Clinicians generally aren’t seeking improved communication technology interfaces. They’re after things that don’t impede the flow of patient care.
I was treating this at the UX design stage of a wearable healthcare comms platform. The system offered hands-free access to comms, alerts, and the real-time coordination of care teams. It seemed like a technology issue, but the design focused on workflows.
As I observed clinicians more, a principle of unobtrusive technology was reinforcing itself. Minimalism wasn’t just a design principle. It was a necessity.
The Myth of Visible UX in Healthcare
Many products on the market are made to attract attention. This attention can be due to several attributes, including smooth animated interactions.

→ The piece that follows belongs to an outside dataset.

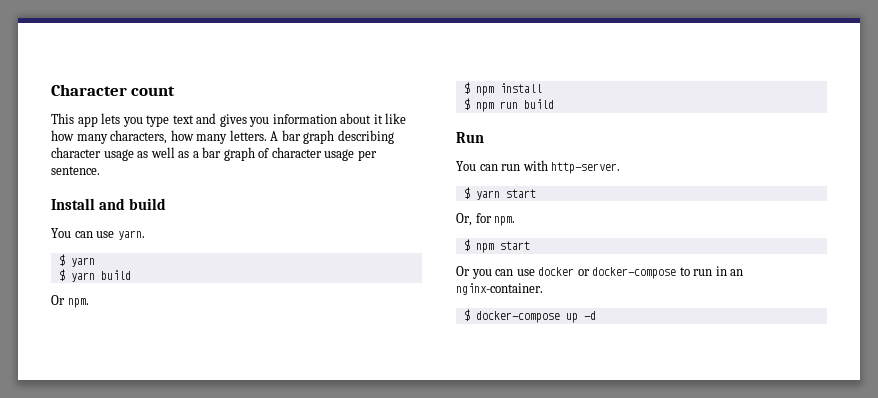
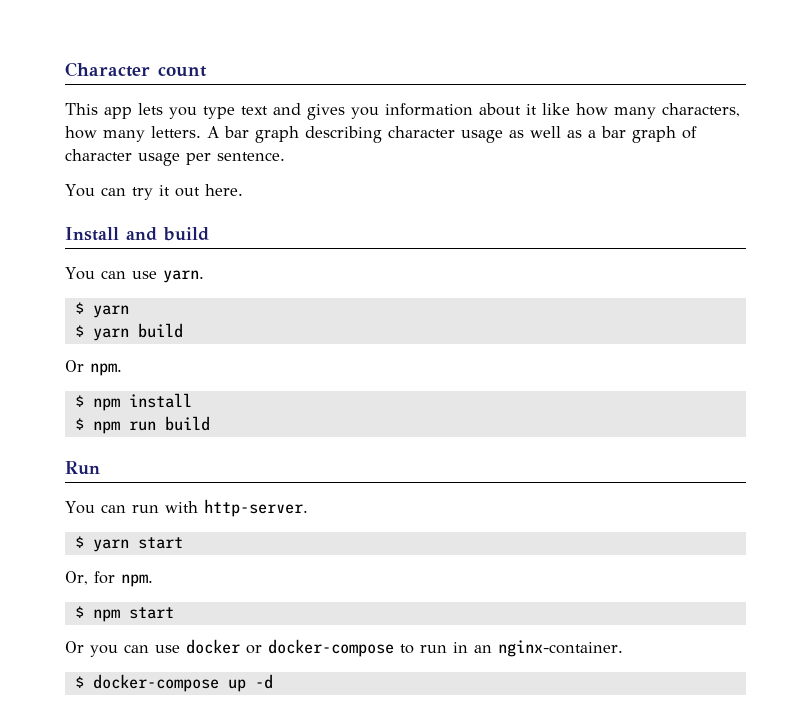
(100, 170) none -> [65,184,243,200] // You can try it out here.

Healthcare operates differently.
Doctors and nurses don’t have the luxury of appreciating the beauty of an interface. Their focus needs to be on the patient. Any wasted time due to an interface requiring an extra tap or hurdle is time taken from a patient. There is one thing I’ve remembered from this project. The best thing to say about healthcare solutions is that they are boring. It’s an indicator that no one is ever talking about the interface.
Why Interface Overhead Matters
Healthcare workers are required to be multifaceted.
For example, a nurse might be responding to an alert, working with another department, and monitoring another patient – and sometimes these things are all happening simultaneously. Delays can cost important moments.
This phenomenon helped us with one of our questions:
What information is useful at this specific moment?
We used our findings to inform several aspects of our research, including, but not limited to, alert prioritization and context. Data should be limited to what is most helpful, and we assumed our target audience to be the healthcare community based on this principle. It sounds pretty straightforward. We quickly learned that simplifying assumed “normal” behaviors was the most helpful thing we could do. Designing with healthcare contexts in mind quickly became the focal point of our workflow. The principle was easy to communicate, but very challenging to implement.
Designing Communication That Stays Out of the Way
Modern communications systems tend to become overloaded with information.
If every request is treated as a priority, soon none will be.
We established ‘working communication’ systems to avoid continuous disruption to employee focus. Notifications had to express varying levels of urgency. Employees had to quickly interpret status updates and readily identify and understand the urgency of communication escalation.
Interestingly, the following user requested improvements, which were positively received and appreciated the most, were exactly the things the users didn’t really perceive:
- More streamlined processes with reduced confirmation requests
- Navigational improvements
- Improved escalation with reduced need for direct confirmation requests
Memorable interactions were never the intention. The focus was, and continues to be, on ensuring a seamless communication experience, with less disruption and friction to the user.
When Backend Systems Become UX
This project taught me a lesson that goes beyond screen design.
The product’s impacts on daily life came from how we designed notification timing, routing, logic, escalation rules, and workflow prioritization.
As designers, we focus on interfaces. We learned that the most important aspects of UX design occur before a screen is visible.
In many respects, the backend became the experience. The system felt seamless and easy to understand when all the needed information arrived to the right people at the right time and when it didn’t, no amount of visual design could help.
The Best UX Is Barely Noticed
The best feedback we received was not about our colors, design, or layout.
People said:
“It just worked.”
“Communication became faster.”
“I didn’t have to think about it.”
The platform created clear improvements, including:
- 32% fewer steps to complete common communication tasks
- 27% less time to complete response to urgent tasks and alerts
- Increased ease to access important tasks
- Improved support for multitasking within active clinical workflows
Most significantly, coordination among the care teams became easier. Conversations happened in a timelier manner. Alerts were received by the right people in a more optimal timeframe. Clinicians, overall, had to spend less time managing the system.
One thing this project altered for me was the assumption that UX consists of great and memorable experiences.
Since this project, I realized that some of the best experiences actually consist of the ones that people hardly notice at all.
In particular, in the healthcare field, technology is most effective when it’s unobtrusive and supports the work rather than pulling focus.
To me, this is what invisible UX stands for.